> _Material for this exercise_
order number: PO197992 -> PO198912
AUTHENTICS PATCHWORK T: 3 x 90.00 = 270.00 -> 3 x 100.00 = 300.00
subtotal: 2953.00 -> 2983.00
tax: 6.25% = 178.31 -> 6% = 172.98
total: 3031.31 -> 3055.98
==
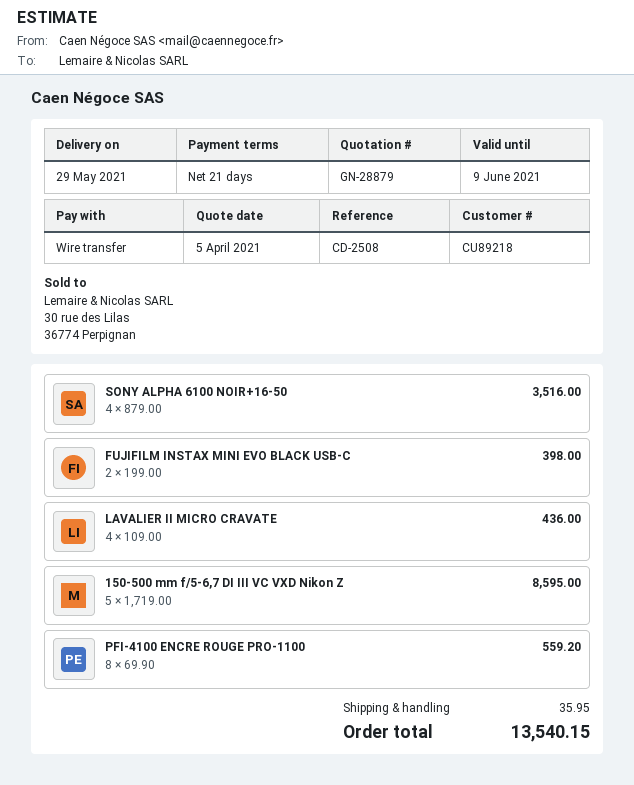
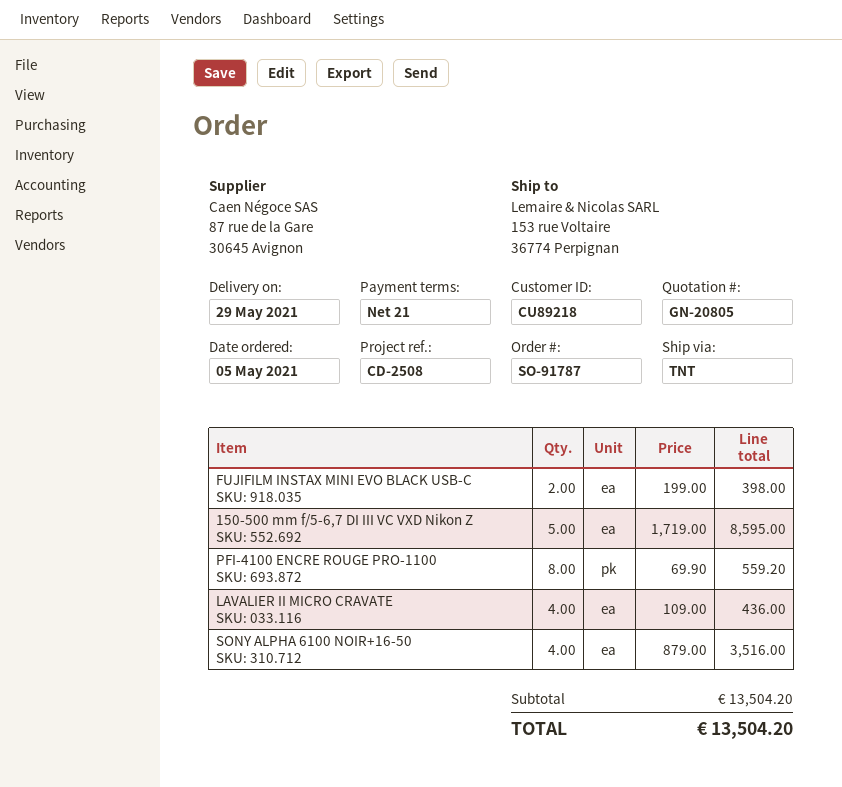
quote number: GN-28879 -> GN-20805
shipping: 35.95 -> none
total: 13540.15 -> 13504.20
---
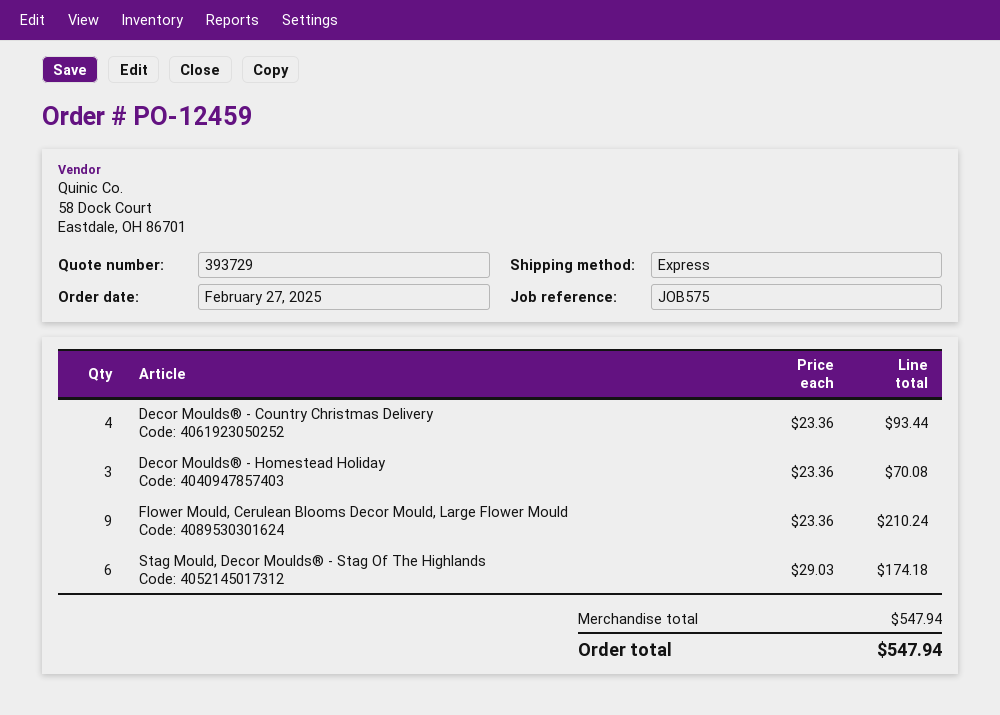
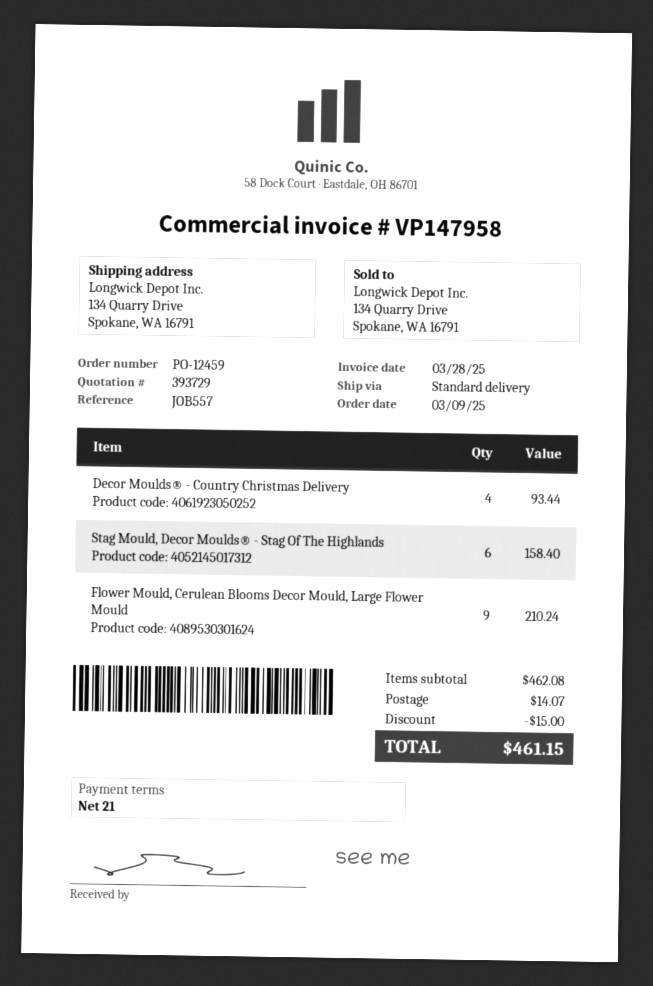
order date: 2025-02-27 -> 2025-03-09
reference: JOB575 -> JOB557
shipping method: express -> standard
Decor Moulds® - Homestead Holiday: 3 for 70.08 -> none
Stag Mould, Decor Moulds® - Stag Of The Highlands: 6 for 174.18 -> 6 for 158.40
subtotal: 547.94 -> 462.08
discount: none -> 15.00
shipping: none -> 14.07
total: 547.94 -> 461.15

> _Assignment_
Nothing should appear in the answer except the lines above from the line with "reference: JOB575 -> JOB557" through the line with "total: 547.94 -> 461.15", both included, written out exactly.

> _Task output_
reference: JOB575 -> JOB557
shipping method: express -> standard
Decor Moulds® - Homestead Holiday: 3 for 70.08 -> none
Stag Mould, Decor Moulds® - Stag Of The Highlands: 6 for 174.18 -> 6 for 158.40
subtotal: 547.94 -> 462.08
discount: none -> 15.00
shipping: none -> 14.07
total: 547.94 -> 461.15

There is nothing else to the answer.